▸ WORK INSTRUCTIONS
Each record must be written out again exactly. Skip any picture it contains.

▸ DATASET CONTENT
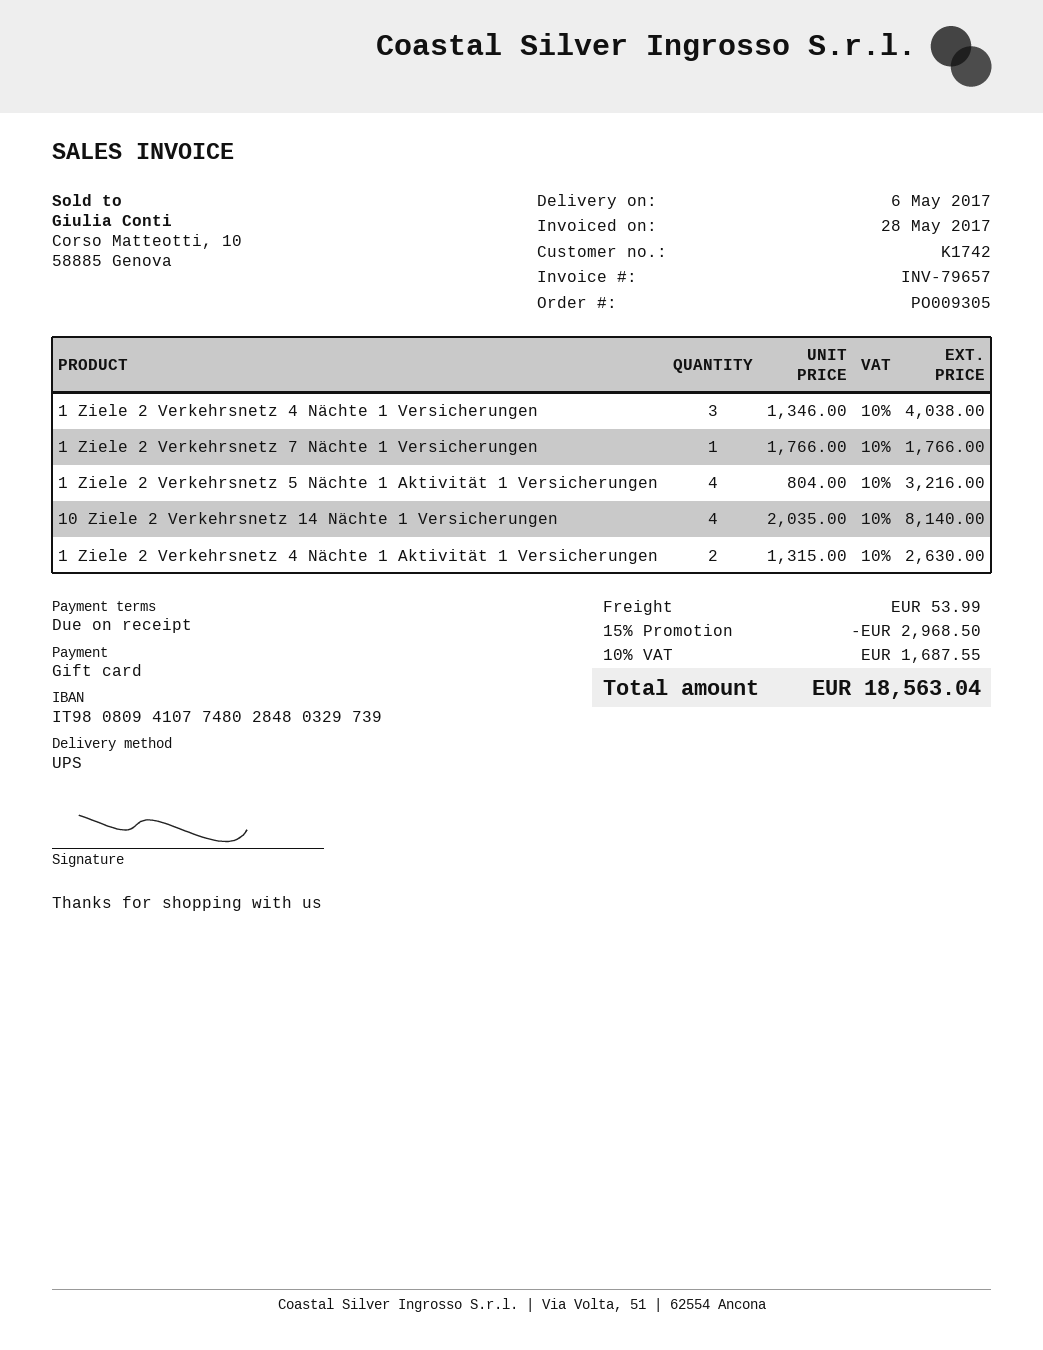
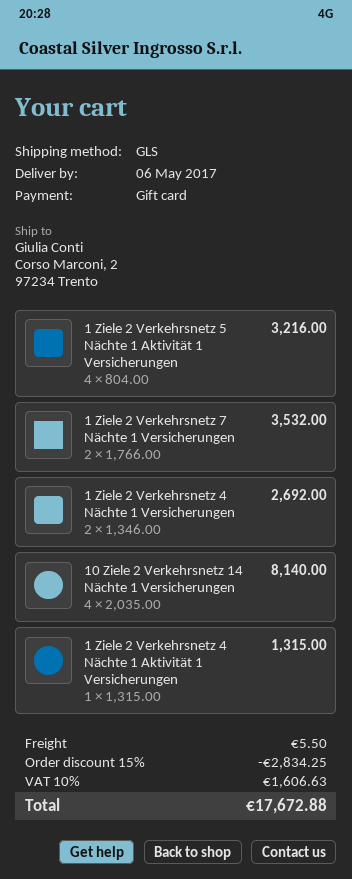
shipping method: UPS -> GLS
1 Ziele 2 Verkehrsnetz 4 Nächte 1 Versicherungen: 3 x 1346.00 = 4038.00 -> 2 x 1346.00 = 2692.00
1 Ziele 2 Verkehrsnetz 7 Nächte 1 Versicherungen: 1 x 1766.00 = 1766.00 -> 2 x 1766.00 = 3532.00
1 Ziele 2 Verkehrsnetz 4 Nächte 1 Aktivität 1 Versicherungen: 2 x 1315.00 = 2630.00 -> 1 x 1315.00 = 1315.00
discount: 15% = 2968.50 -> 15% = 2834.25
shipping: 53.99 -> 5.50
tax: 10% = 1687.55 -> 10% = 1606.63
total: 18563.04 -> 17672.88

▸ ANSWER SECTION
shipping method: UPS -> GLS
1 Ziele 2 Verkehrsnetz 4 Nächte 1 Versicherungen: 3 x 1346.00 = 4038.00 -> 2 x 1346.00 = 2692.00
1 Ziele 2 Verkehrsnetz 7 Nächte 1 Versicherungen: 1 x 1766.00 = 1766.00 -> 2 x 1766.00 = 3532.00
1 Ziele 2 Verkehrsnetz 4 Nächte 1 Aktivität 1 Versicherungen: 2 x 1315.00 = 2630.00 -> 1 x 1315.00 = 1315.00
discount: 15% = 2968.50 -> 15% = 2834.25
shipping: 53.99 -> 5.50
tax: 10% = 1687.55 -> 10% = 1606.63
total: 18563.04 -> 17672.88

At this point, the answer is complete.